Work to be completed: Your answer should show every line of the material below that includes "logo".

*** Data to process ***

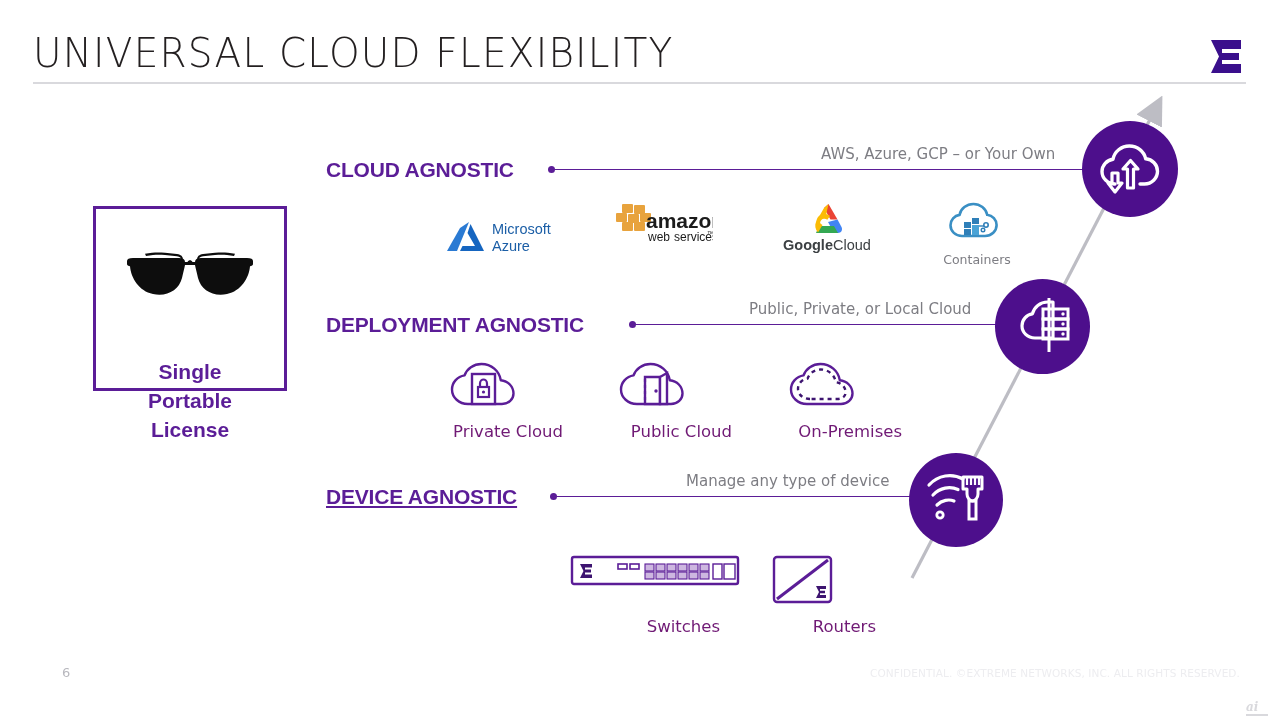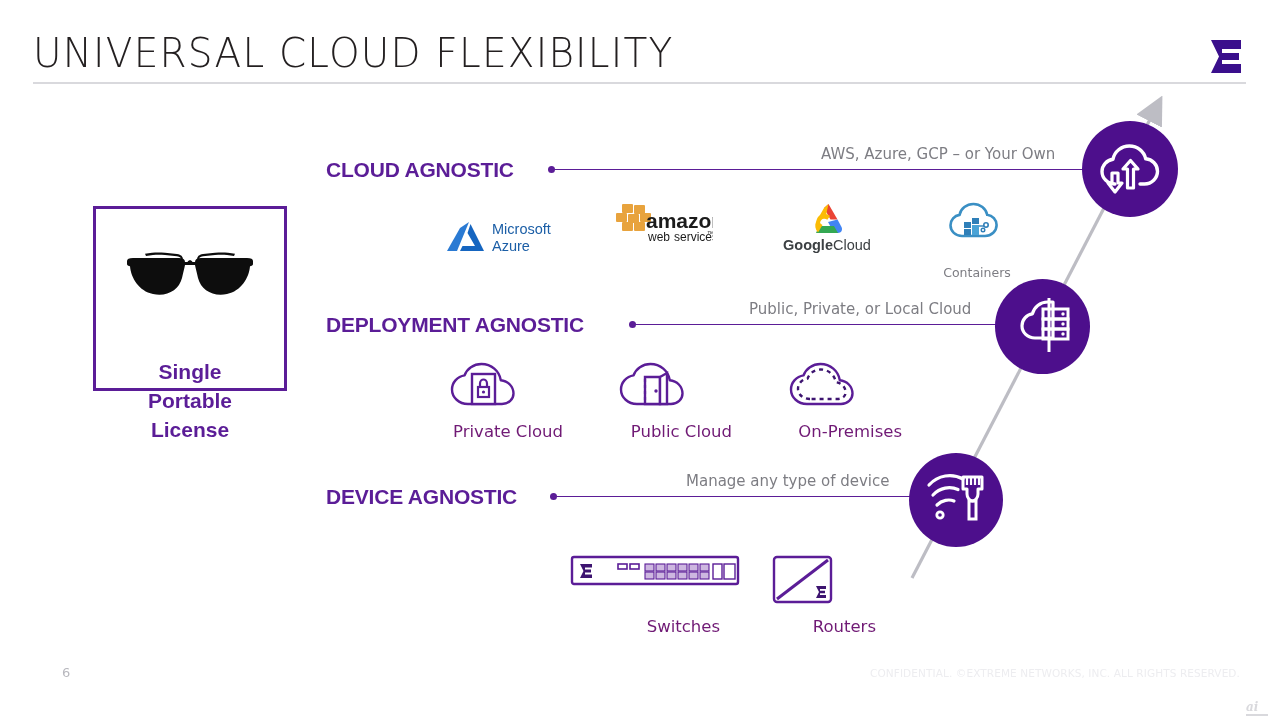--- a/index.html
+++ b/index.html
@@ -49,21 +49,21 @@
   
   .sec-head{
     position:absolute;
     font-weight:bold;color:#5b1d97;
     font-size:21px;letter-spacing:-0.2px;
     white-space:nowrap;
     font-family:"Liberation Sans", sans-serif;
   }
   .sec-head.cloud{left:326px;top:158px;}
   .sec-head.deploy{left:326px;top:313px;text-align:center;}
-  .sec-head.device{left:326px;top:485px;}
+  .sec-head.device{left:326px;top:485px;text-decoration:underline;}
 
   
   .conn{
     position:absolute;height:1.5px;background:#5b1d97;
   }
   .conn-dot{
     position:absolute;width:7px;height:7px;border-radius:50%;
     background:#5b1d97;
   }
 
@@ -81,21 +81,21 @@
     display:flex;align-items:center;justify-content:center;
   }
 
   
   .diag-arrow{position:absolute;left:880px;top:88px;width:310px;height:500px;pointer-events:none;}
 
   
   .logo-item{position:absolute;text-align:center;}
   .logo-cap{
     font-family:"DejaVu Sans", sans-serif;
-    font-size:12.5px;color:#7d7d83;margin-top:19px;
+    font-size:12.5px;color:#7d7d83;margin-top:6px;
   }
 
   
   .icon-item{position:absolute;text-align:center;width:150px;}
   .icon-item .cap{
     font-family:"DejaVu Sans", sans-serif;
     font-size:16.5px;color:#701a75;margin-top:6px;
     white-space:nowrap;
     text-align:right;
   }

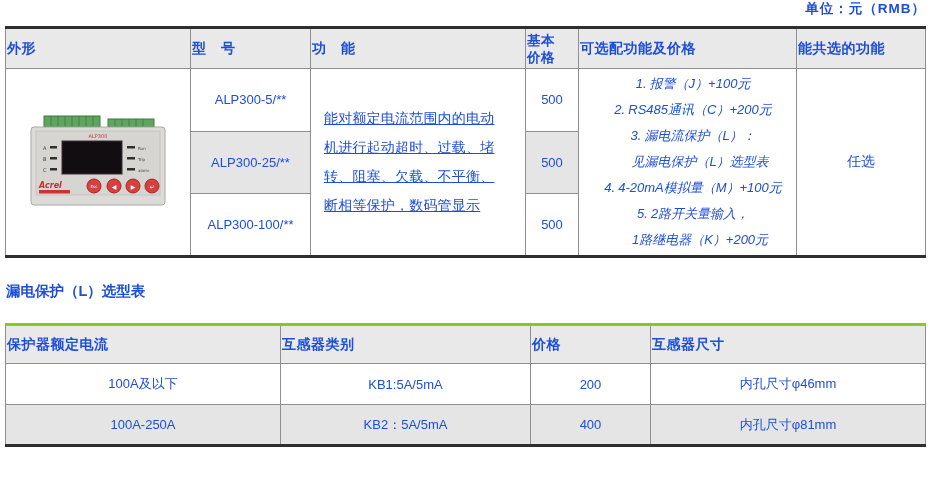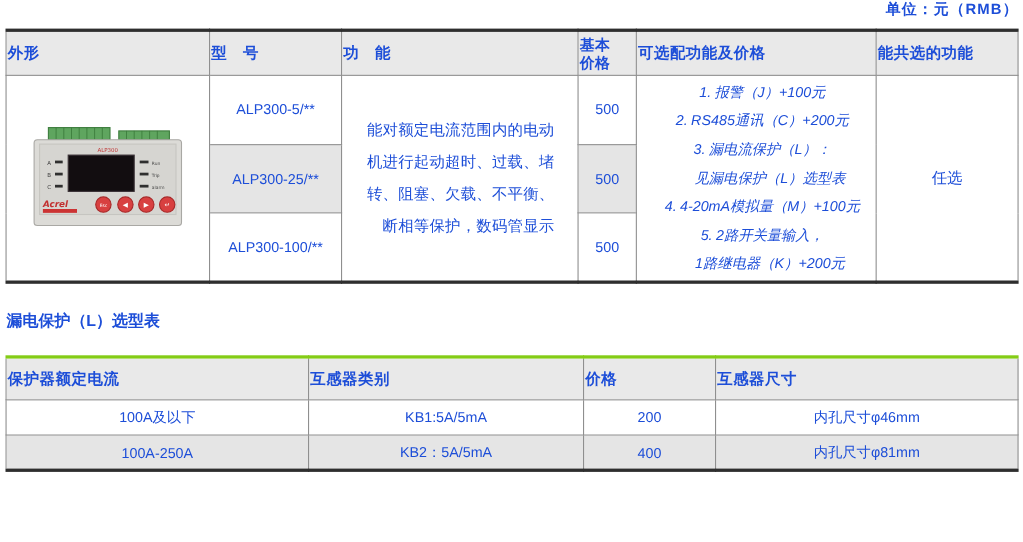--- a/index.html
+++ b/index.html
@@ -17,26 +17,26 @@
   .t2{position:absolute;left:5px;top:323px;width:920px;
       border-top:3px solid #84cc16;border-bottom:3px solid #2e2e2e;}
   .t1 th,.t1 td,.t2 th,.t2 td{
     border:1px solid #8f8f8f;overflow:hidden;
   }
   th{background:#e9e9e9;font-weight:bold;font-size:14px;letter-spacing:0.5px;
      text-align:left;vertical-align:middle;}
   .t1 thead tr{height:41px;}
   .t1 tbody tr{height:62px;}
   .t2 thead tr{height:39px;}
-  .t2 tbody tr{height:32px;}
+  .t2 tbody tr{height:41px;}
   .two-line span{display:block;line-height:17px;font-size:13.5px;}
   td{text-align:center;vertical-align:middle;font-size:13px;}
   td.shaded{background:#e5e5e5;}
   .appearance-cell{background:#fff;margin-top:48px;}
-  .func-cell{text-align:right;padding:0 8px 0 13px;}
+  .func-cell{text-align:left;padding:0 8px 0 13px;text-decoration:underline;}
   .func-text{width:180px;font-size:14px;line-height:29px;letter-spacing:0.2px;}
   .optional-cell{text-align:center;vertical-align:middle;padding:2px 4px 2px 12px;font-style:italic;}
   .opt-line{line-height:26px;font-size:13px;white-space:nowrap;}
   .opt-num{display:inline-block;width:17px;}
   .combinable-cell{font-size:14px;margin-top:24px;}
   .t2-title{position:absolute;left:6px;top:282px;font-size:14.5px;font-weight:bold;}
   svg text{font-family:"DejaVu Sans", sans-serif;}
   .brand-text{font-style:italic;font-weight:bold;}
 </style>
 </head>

*** End of Data to process ***

Answer box:
   .logo-item{position:absolute;text-align:center;}
   .logo-cap{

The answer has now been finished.